И когда он повернулся к Раффлсу с улыбкой на своем одутловатом лице, я понял, что началась отрепетированная часть программы: она была рассчитана так, чтобы начаться как раз в тот момент, когда подадут шампанское, – и я честно признаю, что оценил этот небольшой жест сострадания. Однако Раффлс с такой готовностью рассмеялся шутке его светлости и при этом смеялся с такой естественной сдержанностью, что не осталось никаких сомнений в том, что он оказался в том положении, в котором когда-то был я, и, уже в свою очередь, столь неподражаемо изображал невинность, потому что действительно был невиновен. Это было воистину поэтическим воздаянием старине Раффлсу, и, порадовавшись какое-то мгновение новой ситуации, я сумел насладиться некоторыми первоклассными блюдами, которые подавали к столу этого богача. Седло барашка было в меню более чем уместным, однако оно не испортило мне удовольствие от фазаньего крылышка, и я уже настроился съесть десерт, когда замечание литературного светила вернуло меня от стоявших на столе блюд к разговору, который за ним шел.
– Но, полагаю, – сказал он Кингсмиллу, – что вы помогли многим ворам вновь предстать перед глазами их друзей и родственников?
– Я бы предпочел говорить о множестве бедолаг, обвиненных в воровстве, – ответил жизнерадостный К. А. – Это, знаете ли, не одно и то же, да и «многие» – слишком громкое слово.
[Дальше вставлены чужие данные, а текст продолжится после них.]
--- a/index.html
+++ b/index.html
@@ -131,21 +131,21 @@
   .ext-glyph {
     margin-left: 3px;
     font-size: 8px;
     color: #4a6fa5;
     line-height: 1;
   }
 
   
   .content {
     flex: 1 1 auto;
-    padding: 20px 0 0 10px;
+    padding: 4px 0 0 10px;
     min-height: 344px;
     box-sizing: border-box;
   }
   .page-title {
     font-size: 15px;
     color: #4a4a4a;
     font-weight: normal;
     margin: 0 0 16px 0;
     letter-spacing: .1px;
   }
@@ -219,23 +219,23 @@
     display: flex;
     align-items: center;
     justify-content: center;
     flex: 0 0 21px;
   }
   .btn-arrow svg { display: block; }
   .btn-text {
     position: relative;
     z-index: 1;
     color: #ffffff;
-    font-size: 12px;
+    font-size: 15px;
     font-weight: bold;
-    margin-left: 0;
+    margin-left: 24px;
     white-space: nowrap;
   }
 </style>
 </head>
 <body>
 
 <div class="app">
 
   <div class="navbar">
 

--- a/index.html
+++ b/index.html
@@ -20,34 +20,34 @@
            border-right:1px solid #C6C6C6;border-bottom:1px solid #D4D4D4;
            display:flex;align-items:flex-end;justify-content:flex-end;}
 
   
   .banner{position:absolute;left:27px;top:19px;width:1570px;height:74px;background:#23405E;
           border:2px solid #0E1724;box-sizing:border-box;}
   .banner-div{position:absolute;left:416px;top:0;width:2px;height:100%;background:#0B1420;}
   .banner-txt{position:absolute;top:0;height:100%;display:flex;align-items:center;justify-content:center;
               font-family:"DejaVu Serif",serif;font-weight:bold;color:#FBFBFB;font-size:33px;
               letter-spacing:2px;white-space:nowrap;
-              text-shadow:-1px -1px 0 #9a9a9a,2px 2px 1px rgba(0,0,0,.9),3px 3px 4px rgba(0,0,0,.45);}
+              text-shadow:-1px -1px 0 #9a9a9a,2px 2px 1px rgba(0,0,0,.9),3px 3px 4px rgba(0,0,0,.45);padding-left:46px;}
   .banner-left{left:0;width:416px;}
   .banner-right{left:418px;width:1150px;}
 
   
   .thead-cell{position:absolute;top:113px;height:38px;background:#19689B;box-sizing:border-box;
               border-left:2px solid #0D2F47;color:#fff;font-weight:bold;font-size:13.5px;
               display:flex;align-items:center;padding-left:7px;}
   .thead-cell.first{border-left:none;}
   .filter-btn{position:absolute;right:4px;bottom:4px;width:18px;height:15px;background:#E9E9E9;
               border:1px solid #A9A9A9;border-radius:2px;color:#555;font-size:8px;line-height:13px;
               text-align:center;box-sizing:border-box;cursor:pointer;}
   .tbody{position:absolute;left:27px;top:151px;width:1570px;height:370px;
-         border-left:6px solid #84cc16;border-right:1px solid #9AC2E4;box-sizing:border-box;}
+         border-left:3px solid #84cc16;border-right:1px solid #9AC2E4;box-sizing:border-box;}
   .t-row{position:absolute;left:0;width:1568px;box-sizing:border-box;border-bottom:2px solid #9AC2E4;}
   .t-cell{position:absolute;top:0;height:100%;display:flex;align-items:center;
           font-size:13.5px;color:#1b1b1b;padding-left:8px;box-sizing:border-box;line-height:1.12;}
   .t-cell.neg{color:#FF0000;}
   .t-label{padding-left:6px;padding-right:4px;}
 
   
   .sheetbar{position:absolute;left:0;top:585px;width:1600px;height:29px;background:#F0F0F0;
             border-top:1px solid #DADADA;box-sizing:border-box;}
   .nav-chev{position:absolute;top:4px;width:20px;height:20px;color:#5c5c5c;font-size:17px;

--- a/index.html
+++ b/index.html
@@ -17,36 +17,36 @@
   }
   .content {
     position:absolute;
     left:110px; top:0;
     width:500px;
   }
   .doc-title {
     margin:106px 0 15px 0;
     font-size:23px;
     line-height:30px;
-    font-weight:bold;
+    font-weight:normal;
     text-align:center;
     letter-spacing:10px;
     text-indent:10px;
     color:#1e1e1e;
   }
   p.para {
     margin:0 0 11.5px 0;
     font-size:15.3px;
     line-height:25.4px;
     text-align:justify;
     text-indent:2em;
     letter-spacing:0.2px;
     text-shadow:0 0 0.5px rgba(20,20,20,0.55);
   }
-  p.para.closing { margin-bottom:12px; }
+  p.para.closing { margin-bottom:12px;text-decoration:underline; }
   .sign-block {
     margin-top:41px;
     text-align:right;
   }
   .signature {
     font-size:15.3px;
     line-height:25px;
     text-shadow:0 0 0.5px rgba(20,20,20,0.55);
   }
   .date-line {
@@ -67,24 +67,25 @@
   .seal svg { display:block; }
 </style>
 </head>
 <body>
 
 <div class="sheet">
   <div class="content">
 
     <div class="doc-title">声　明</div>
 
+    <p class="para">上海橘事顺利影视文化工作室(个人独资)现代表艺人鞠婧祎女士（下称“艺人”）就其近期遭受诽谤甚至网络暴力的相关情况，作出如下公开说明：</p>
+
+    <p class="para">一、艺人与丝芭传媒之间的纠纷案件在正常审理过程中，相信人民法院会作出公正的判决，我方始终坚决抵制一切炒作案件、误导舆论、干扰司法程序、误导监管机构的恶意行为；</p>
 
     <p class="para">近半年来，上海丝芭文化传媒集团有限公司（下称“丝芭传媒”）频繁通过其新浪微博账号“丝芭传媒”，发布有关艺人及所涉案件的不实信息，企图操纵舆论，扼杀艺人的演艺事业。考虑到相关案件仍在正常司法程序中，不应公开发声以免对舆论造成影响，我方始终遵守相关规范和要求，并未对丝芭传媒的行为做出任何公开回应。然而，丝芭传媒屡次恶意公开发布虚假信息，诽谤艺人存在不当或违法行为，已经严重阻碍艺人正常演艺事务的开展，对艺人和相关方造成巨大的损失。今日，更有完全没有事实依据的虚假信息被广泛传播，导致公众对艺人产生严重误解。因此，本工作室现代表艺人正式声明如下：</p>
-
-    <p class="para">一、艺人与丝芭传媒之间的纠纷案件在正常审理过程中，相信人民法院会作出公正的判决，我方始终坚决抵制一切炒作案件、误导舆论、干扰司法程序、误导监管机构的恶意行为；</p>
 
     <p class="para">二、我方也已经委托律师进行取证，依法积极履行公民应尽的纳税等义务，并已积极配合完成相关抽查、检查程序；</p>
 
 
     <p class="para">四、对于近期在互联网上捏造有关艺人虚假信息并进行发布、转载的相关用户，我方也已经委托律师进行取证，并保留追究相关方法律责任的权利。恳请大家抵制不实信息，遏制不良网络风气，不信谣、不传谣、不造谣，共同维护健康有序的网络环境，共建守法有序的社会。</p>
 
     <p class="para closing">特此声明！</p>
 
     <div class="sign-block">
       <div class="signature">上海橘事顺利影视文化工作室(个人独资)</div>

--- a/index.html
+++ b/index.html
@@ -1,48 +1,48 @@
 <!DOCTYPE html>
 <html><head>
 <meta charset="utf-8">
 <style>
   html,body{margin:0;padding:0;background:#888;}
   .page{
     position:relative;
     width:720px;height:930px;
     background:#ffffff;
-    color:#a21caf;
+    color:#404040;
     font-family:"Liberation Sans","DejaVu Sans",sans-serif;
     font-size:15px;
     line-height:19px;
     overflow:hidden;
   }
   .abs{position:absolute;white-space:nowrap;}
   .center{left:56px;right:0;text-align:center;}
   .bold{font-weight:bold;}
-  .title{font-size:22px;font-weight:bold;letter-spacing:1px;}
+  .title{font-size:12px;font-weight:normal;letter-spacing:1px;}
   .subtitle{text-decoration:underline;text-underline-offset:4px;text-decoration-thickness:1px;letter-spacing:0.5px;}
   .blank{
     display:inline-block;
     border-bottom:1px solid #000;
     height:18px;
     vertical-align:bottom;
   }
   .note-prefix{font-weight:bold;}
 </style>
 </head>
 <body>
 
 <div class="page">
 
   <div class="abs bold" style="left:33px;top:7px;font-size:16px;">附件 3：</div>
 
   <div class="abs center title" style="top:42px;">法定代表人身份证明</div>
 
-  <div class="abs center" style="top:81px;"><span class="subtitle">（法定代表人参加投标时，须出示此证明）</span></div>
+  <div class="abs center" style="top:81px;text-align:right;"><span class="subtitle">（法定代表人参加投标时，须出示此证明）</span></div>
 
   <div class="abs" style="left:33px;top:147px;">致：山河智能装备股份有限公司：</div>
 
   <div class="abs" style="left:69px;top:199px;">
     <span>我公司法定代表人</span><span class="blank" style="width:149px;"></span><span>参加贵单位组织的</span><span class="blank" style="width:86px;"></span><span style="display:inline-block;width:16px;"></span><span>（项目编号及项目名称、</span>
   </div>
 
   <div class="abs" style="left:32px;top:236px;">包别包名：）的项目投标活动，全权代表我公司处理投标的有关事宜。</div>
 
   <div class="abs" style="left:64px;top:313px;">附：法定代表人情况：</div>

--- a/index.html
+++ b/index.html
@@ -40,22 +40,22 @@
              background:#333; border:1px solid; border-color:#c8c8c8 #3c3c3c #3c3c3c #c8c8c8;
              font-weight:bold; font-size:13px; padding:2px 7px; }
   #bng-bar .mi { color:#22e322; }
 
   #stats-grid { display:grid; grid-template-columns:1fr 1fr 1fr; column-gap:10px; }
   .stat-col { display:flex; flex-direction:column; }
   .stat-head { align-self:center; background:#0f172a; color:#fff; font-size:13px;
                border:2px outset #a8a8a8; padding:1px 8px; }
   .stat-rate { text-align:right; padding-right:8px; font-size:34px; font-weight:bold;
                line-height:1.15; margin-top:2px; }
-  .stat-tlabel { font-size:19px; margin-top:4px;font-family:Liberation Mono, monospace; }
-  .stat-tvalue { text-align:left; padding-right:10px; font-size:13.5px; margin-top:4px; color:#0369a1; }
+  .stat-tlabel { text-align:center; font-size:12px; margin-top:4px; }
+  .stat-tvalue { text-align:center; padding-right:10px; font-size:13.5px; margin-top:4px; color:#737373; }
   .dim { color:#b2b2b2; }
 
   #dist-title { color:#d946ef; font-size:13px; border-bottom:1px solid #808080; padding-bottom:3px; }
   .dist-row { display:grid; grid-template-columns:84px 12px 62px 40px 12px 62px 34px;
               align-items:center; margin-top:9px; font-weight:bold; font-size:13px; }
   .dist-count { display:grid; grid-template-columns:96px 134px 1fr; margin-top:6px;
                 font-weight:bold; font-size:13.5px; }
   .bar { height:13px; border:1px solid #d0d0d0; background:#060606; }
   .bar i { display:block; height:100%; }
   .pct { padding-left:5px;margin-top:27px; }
Я никогда не брался за уголовные дела в городе.
– А меня интересуют только они, – ответил писатель, поедая желе ложкой.
– Полностью с вами согласен, – вмешался в разговор наш хозяин. – И уж если бы мне довелось слушать речь преступника, произносимую им в свою защиту, я бы предпочел, чтобы это была речь ловкого вора.
– Должно быть, это самая интересная сторона подобных дел, – заметил Раффлс, в то время как я и вздохнуть не смел.
Однако его речь была легкой как пушинка, а его бесхитростная манера держаться стала апофеозом его и без того большого артистизма. Я заметил, что он отказывался от шампанского, в то время как я сам успел выпить два бокала. Впрочем, опасность для нас не была одинаковой. У Раффлса не было причин бояться такого поворота в беседе, посвященной криминалистике; должно быть, ему все казалось настолько же неизбежным, насколько мне оно казалось зловещим в свете возникших подозрений. А в поведении его соперников, державшихся почти столь же непринужденно, как и он сам, мало что могло насторожить его.
– Мне не очень-то нравится мистер Сайкс, – объявил юрист тоном человека, понявшего намек.
– Но это же когда было, – возразил милорд. – Много крови пролилось со времен милейшего Уильяма.